(Modification records)

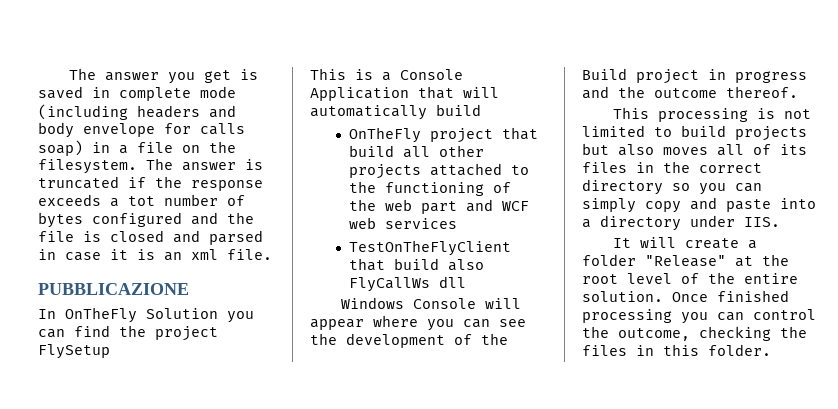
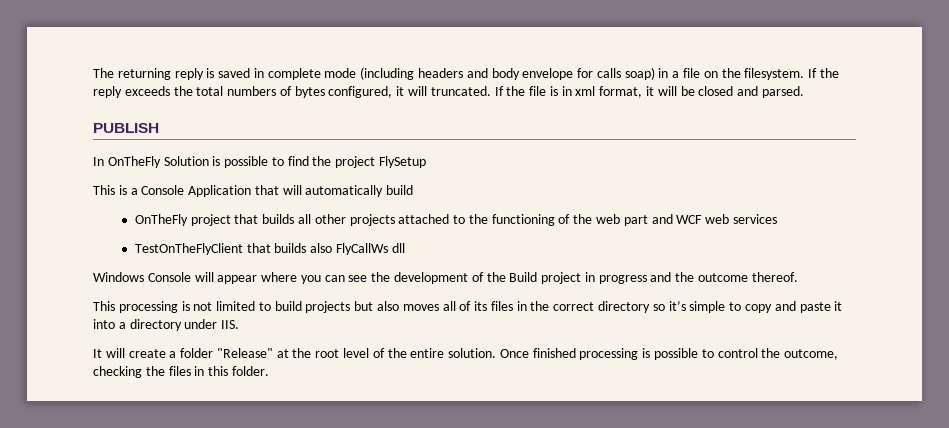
- The answer you get is saved in complete mode (including headers and body envelope for calls soap) in a file on the filesystem.
+ The returning reply is saved in complete mode (including headers and body envelope for calls soap) in a file on the filesystem.
- The answer is truncated if the response exceeds a tot number of bytes configured and the file is closed and parsed in case it is an xml file.
- PUBBLICAZIONE
+ If the reply exceeds the total numbers of bytes configured, it will truncated. If the file is in xml format, it will be closed and parsed.
+ PUBLISH
- In OnTheFly Solution you can find the project FlySetup
+ In OnTheFly Solution is possible to find the project FlySetup
- OnTheFly project that build all other projects attached to the functioning of the web part and WCF web services
+ OnTheFly project that builds all other projects attached to the functioning of the web part and WCF web services
- TestOnTheFlyClient that build also FlyCallWs dll
+ TestOnTheFlyClient that builds also FlyCallWs dll
- This processing is not limited to build projects but also moves all of its files in the correct directory so you can simply copy and paste into a directory under IIS.
+ This processing is not limited to build projects but also moves all of its files in the correct directory so it’s simple to copy and paste it into a directory under IIS.
- Once finished processing you can control the outcome, checking the files in this folder.
+ Once finished processing is possible to control the outcome, checking the files in this folder.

### What the task asks
Please quote exactly the run of lines that starts the entries and ends at the line containing "- PUBBLICAZIONE", leaving out every picture.

### Response to this task
- The answer you get is saved in complete mode (including headers and body envelope for calls soap) in a file on the filesystem.
+ The returning reply is saved in complete mode (including headers and body envelope for calls soap) in a file on the filesystem.
- The answer is truncated if the response exceeds a tot number of bytes configured and the file is closed and parsed in case it is an xml file.
- PUBBLICAZIONE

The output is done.